Les médicaments effervescents, que l’on dissout dans un verre d’eau avant de les boire, sont souvent perçus comme plus rapides à faire effet que les comprimés classiques. Cette idée repose sur des mécanismes réels, mais mérite d’être nuancée.
Lorsqu’un comprimé effervescent est plongé dans l’eau, il libère du dioxyde de carbone par réaction entre un acide et un carbonate ou bicarbonate. Cette réaction provoque la dissolution rapide du comprimé et met immédiatement le principe actif en solution. Contrairement à un comprimé solide, qui doit d’abord se désagréger puis se dissoudre dans l’estomac, le médicament effervescent se trouve donc déjà sous forme dissoute au moment de l’ingestion.
Ce point est crucial en pharmacologie. La vitesse d’absorption d’un médicament dépend en grande partie de sa capacité à traverser la paroi digestive. Cette absorption est généralement plus rapide lorsque la substance est déjà dissoute. Les formes liquides ou prédissoutes contournent ainsi l’étape limitante de la dissolution, ce qui peut accélérer l’arrivée du principe actif dans la circulation sanguine.

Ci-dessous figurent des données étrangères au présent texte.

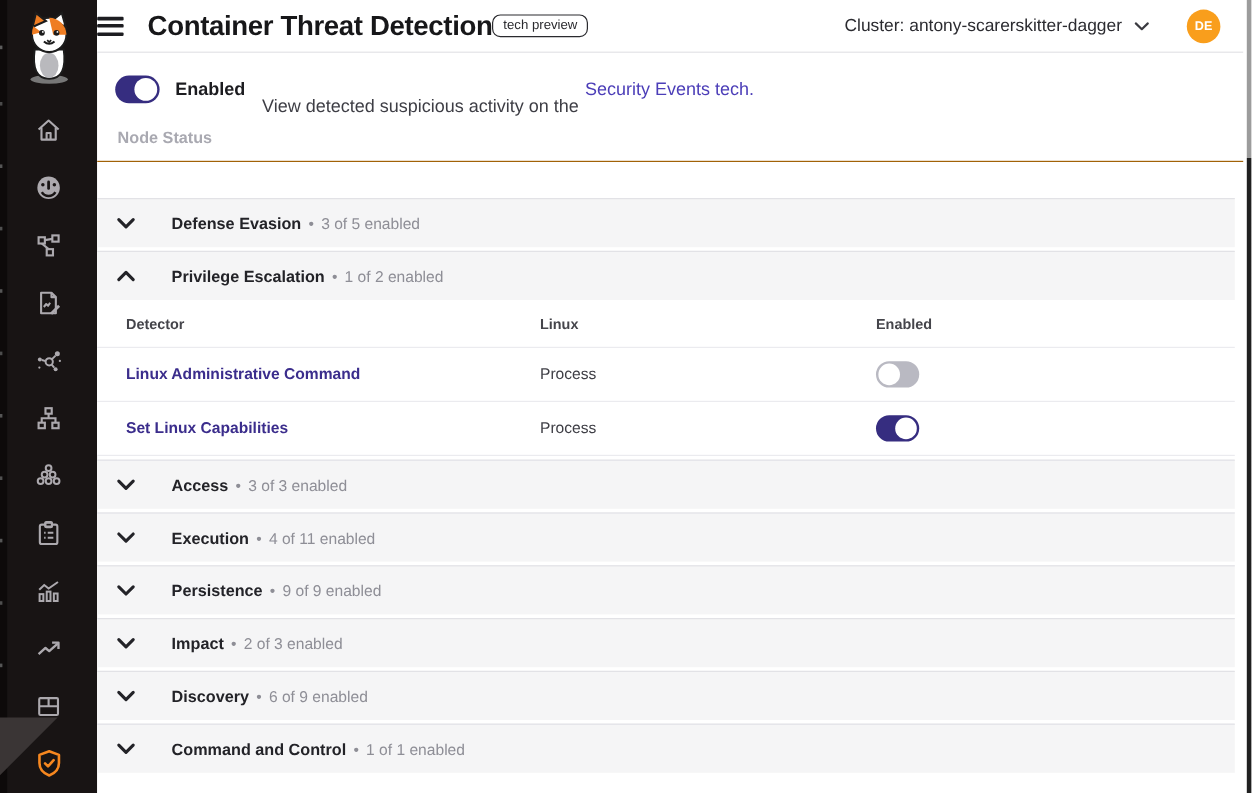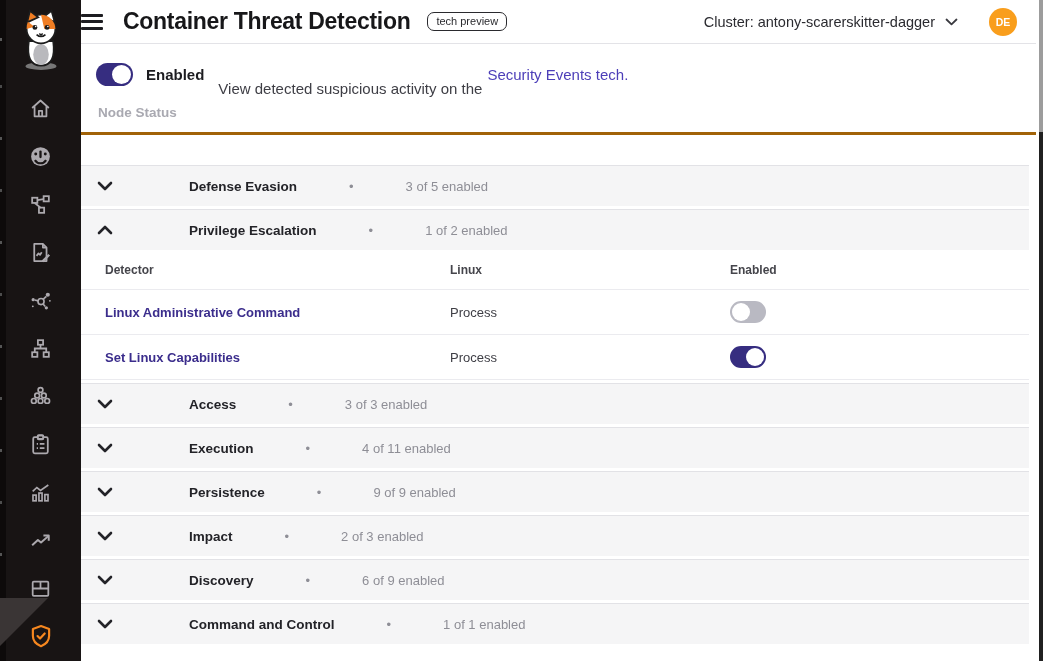--- a/index.html
+++ b/index.html
@@ -32,7 +32,7 @@
   .hamburger { width:22px; height:16px; display:flex; flex-direction:column; justify-content:space-between; cursor:pointer; }
   .hamburger span { display:block; height:3px; background:#1d1d21; border-radius:1px; }
   .page-title { margin-left:20px; font-size:23px; font-weight:700; color:#171719; letter-spacing:-0.3px; white-space:nowrap; }
-  .badge { margin-left:17px; font-size:11px; color:#2a2a2e; border:1.5px solid #2a2a2e; border-radius:7px;
+  .badge { font-size:11px; color:#2a2a2e; border:1.5px solid #2a2a2e; border-radius:7px;
     padding:2px 8px 3px; white-space:nowrap; }
   .top-spacer { flex:1; }
   .cluster-select { display:flex; align-items:center; cursor:pointer; }

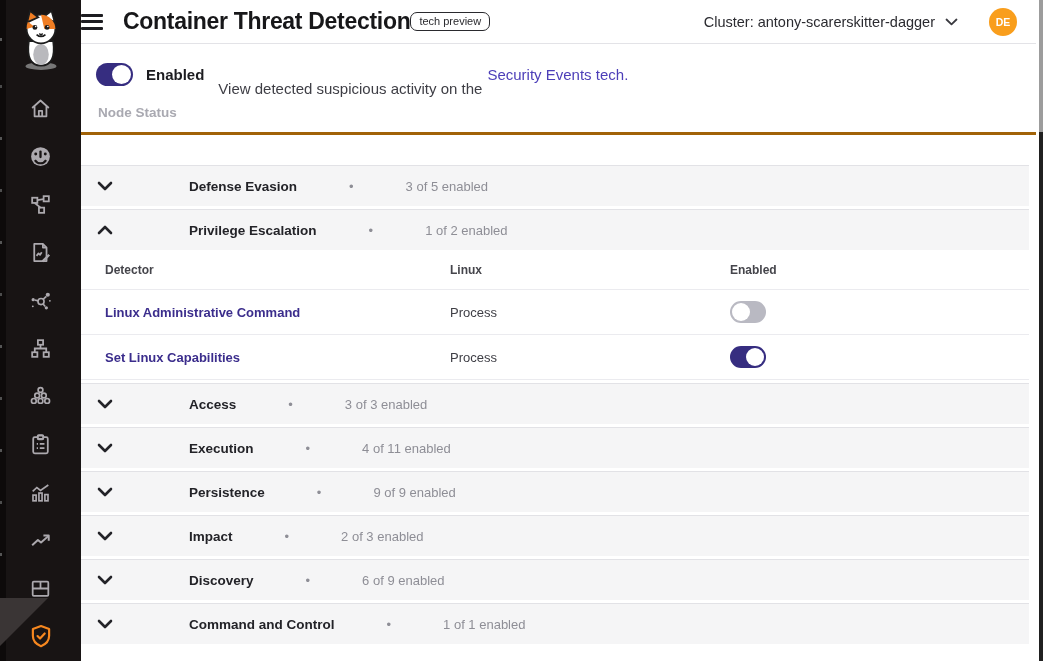--- a/index.html
+++ b/index.html
@@ -50,7 +50,7 @@
   .status-desc { margin-left:14px; font-size:15px; color:#3e3e45;margin-top:28px; }
   .status-link { margin-left:5px; font-size:15px; color:#4c3eb8; cursor:pointer; }
 
-  .tabbar { display:flex; align-items:flex-end; margin-top:13px; height:35px; border-bottom:3px solid #a16207; }
+  .tabbar { display:flex; align-items:flex-end; margin-top:13px; height:35px; border-bottom:1px solid #a16207; }
   .tab { font-size:13.5px; font-weight:700; padding-bottom:12px; cursor:pointer; }
   .tab-inactive { margin-left:17px; color:#a9a9b1; }
   .tab-active { margin-left:23px; padding-left:16px; padding-right:17px; color:#1c1c20;

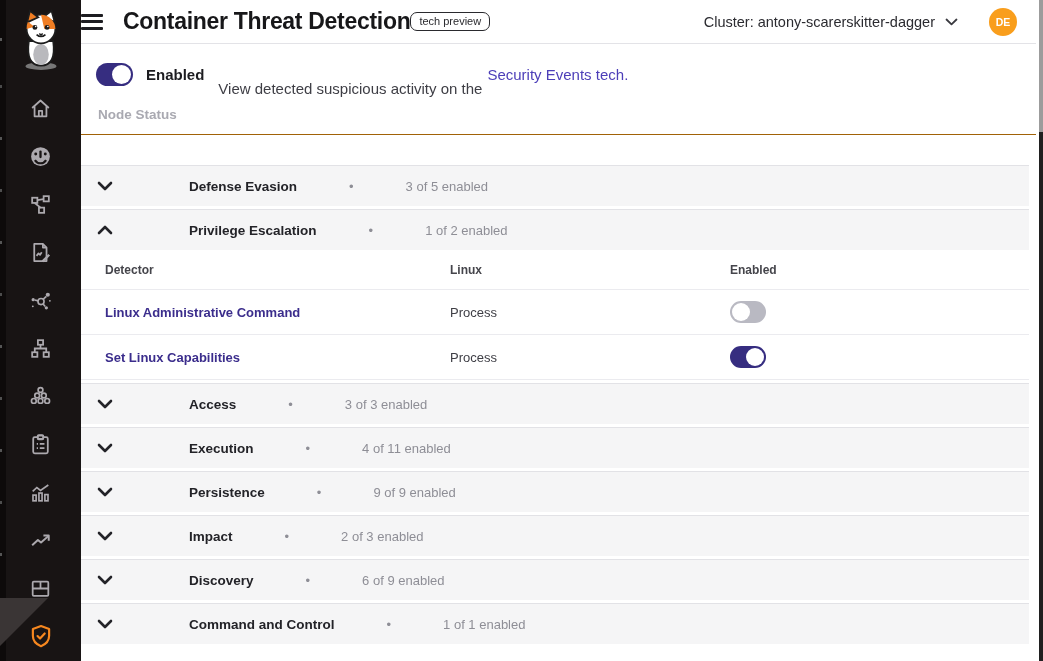--- a/index.html
+++ b/index.html
@@ -59,7 +59,7 @@
   .content { margin-top:30px; padding-right:7px; }
 
   .acc-row { height:41px; background:#f5f5f6; border-top:1px solid #e2e2e6; margin-top:3px;
-    display:flex; align-items:center; padding-left:16px; cursor:pointer;gap:46px; }
+    display:flex; align-items:center; padding-left:16px; cursor:pointer; }
   .acc-chevron { width:16px; display:flex; flex:none; }
   .acc-title { margin-left:30px; font-size:13.5px; font-weight:700; color:#232328; white-space:nowrap; }
   .acc-bullet { margin-left:6px; font-size:13px; color:#8e8e96; }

Des études sur le paracétamol montrent ainsi que les formes effervescentes ou solubles peuvent atteindre plus rapidement des concentrations mesurables dans le sang que les comprimés classiques. Toutefois, la différence porte surtout sur le début d’action, pouvant aller de quelques minutes à parfois une vingtaine de minutes, plutôt que sur l’efficacité globale du médicament.
Cependant, la rapidité d’action dépend aussi d’autres facteurs, comme la nature chimique du principe actif, sa capacité à traverser les membranes biologiques, la présence de nourriture dans l’estomac ou encore la formulation exacte du médicament. Dans certains cas, notamment pour des molécules déjà très solubles, l’avantage de la forme effervescente peut être limité.
Par ailleurs, l’effervescence elle-même n’accélère pas directement l’absorption dans le sang. Son rôle est surtout technologique puisqu’elle permet une dissolution rapide et homogène du médicament. Le gaz libéré peut légèrement accélérer la vidange gastrique, mais cet effet reste secondaire et variable selon les individus.